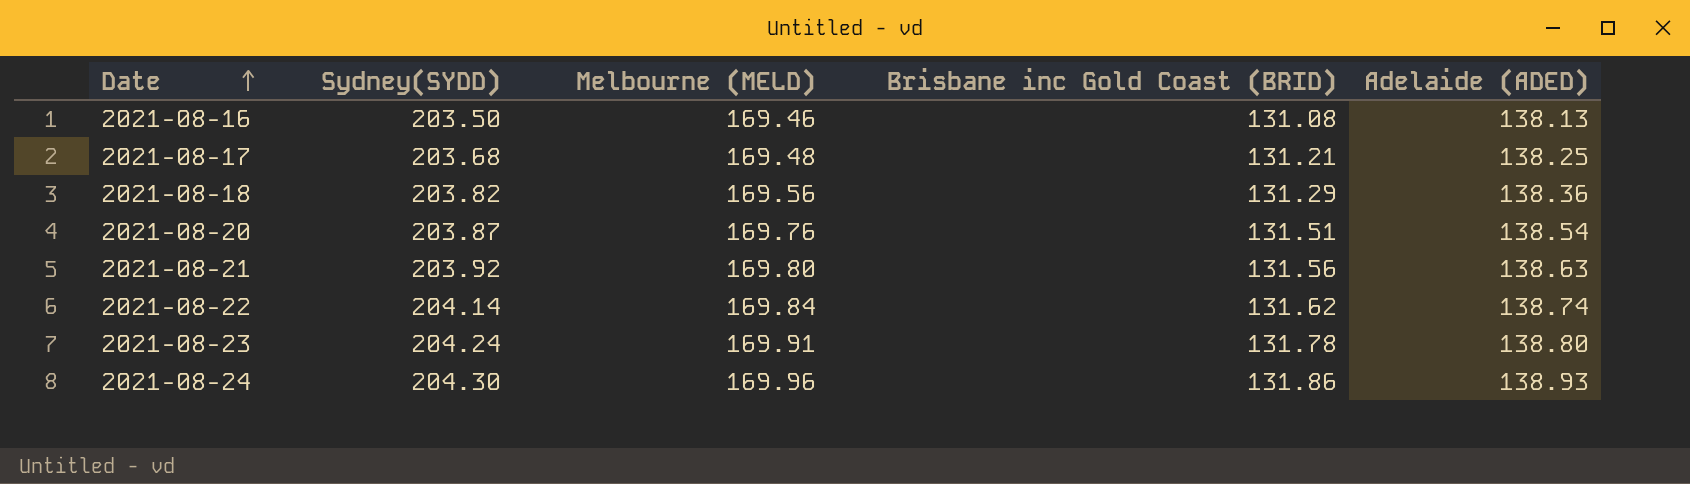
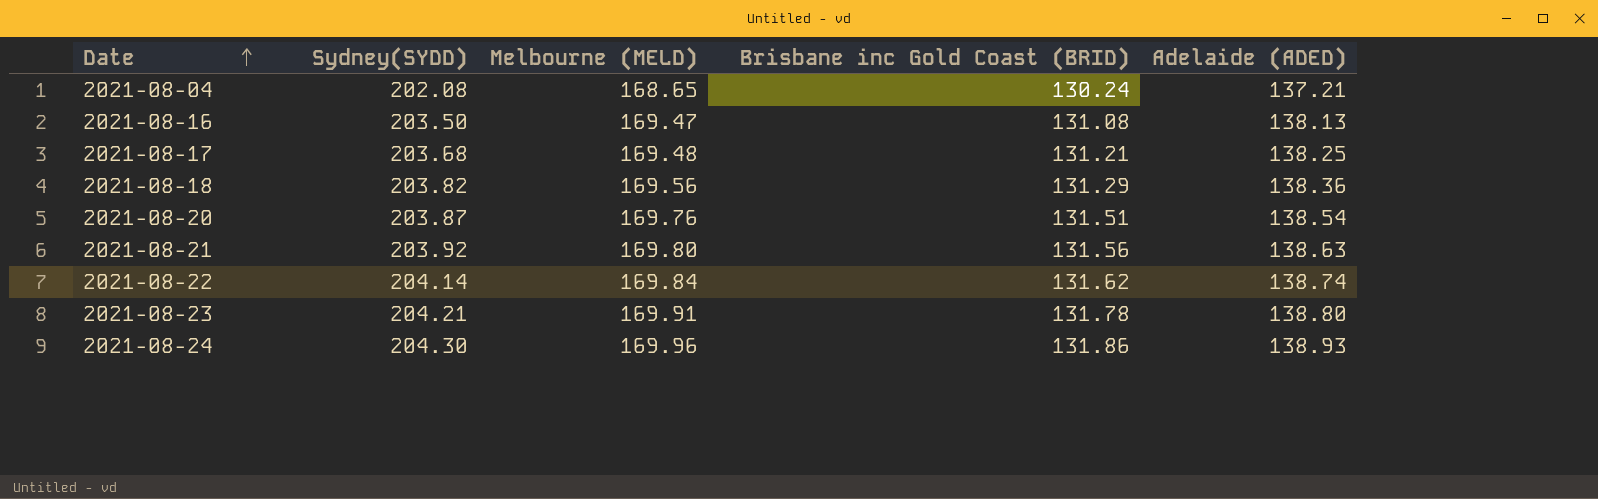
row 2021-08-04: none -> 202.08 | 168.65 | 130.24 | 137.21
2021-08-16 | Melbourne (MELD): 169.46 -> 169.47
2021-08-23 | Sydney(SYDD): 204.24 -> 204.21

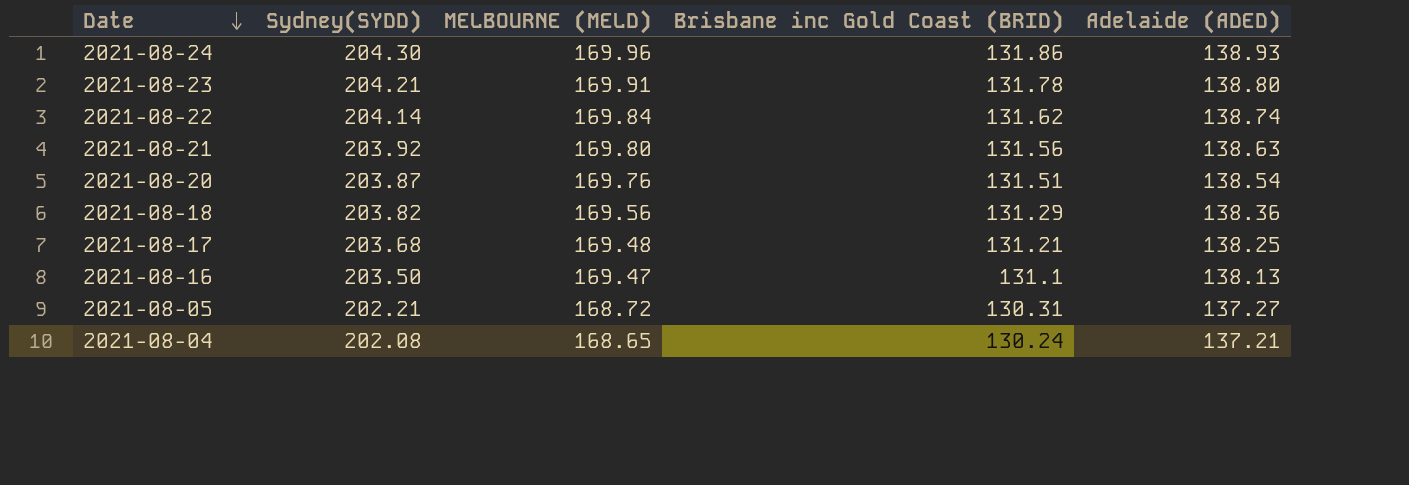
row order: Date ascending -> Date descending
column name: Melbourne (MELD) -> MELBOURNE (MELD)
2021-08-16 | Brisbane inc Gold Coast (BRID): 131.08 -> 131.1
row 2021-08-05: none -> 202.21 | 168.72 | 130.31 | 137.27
= = = = = = =
ACTIVITY: What is wanted is the number of lines holding "MELD" in the entries. Nothing else should be given.

SOLUTION TO THE EXERCISE: 2